| EXERCISE DIRECTIONS |
Extract from the entries below, exactly as given, only the lines from the line containing "Frequency, 2010: 14 -> none" to the line containing "out. Boys, '17: none -> 18", both lines included.

====

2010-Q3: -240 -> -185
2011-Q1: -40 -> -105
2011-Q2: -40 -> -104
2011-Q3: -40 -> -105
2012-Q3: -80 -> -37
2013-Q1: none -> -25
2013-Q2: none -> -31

====

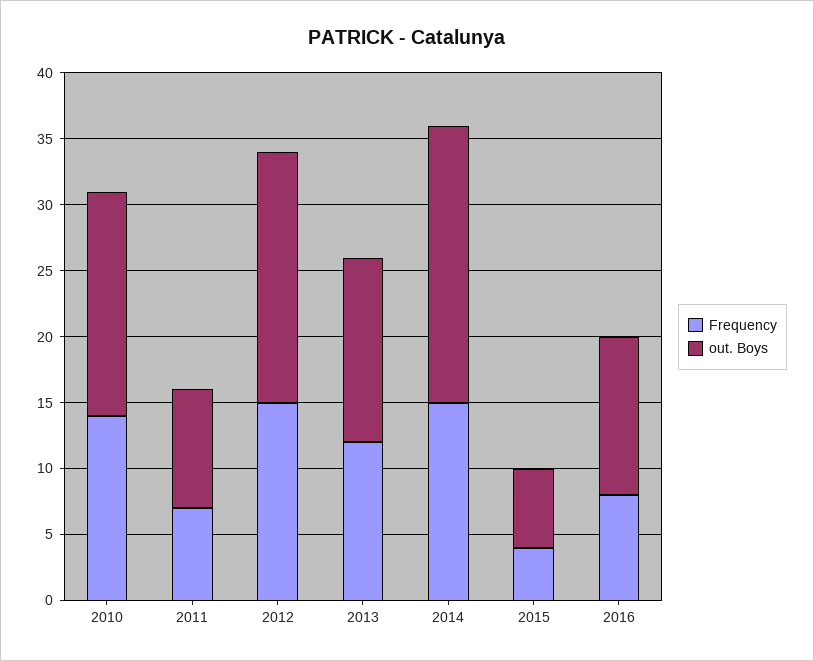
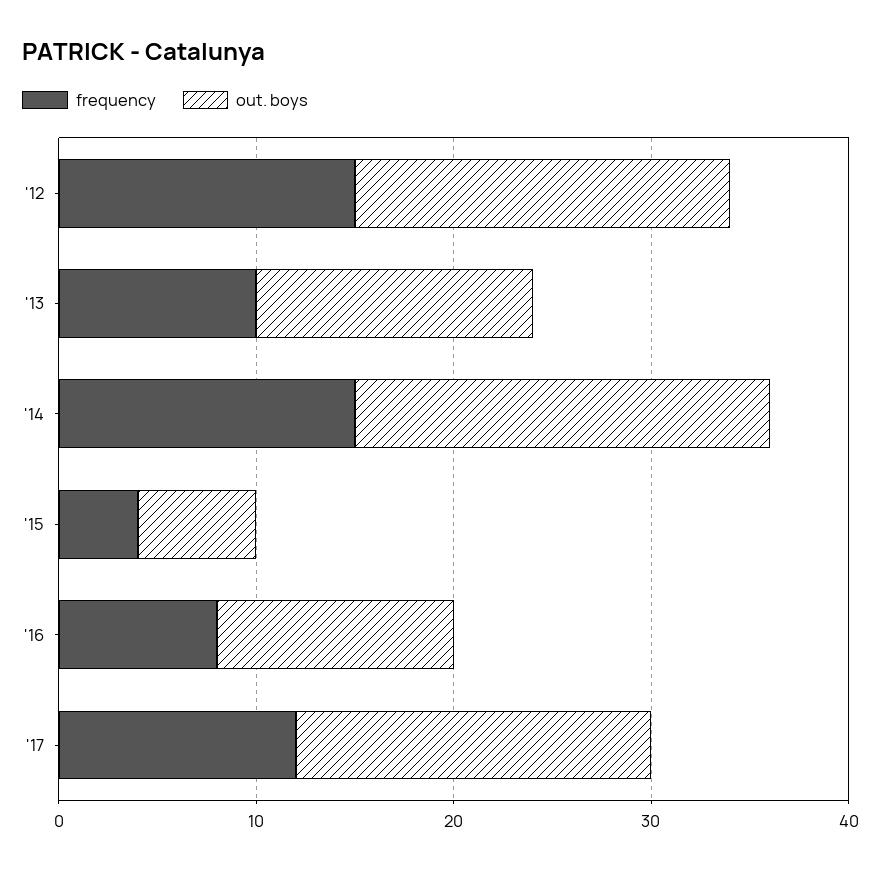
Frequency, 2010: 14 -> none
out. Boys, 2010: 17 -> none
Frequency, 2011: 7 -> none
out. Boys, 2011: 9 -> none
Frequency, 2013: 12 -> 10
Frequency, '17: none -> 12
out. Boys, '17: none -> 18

====

| TASK ANSWER |
Frequency, 2010: 14 -> none
out. Boys, 2010: 17 -> none
Frequency, 2011: 7 -> none
out. Boys, 2011: 9 -> none
Frequency, 2013: 12 -> 10
Frequency, '17: none -> 12
out. Boys, '17: none -> 18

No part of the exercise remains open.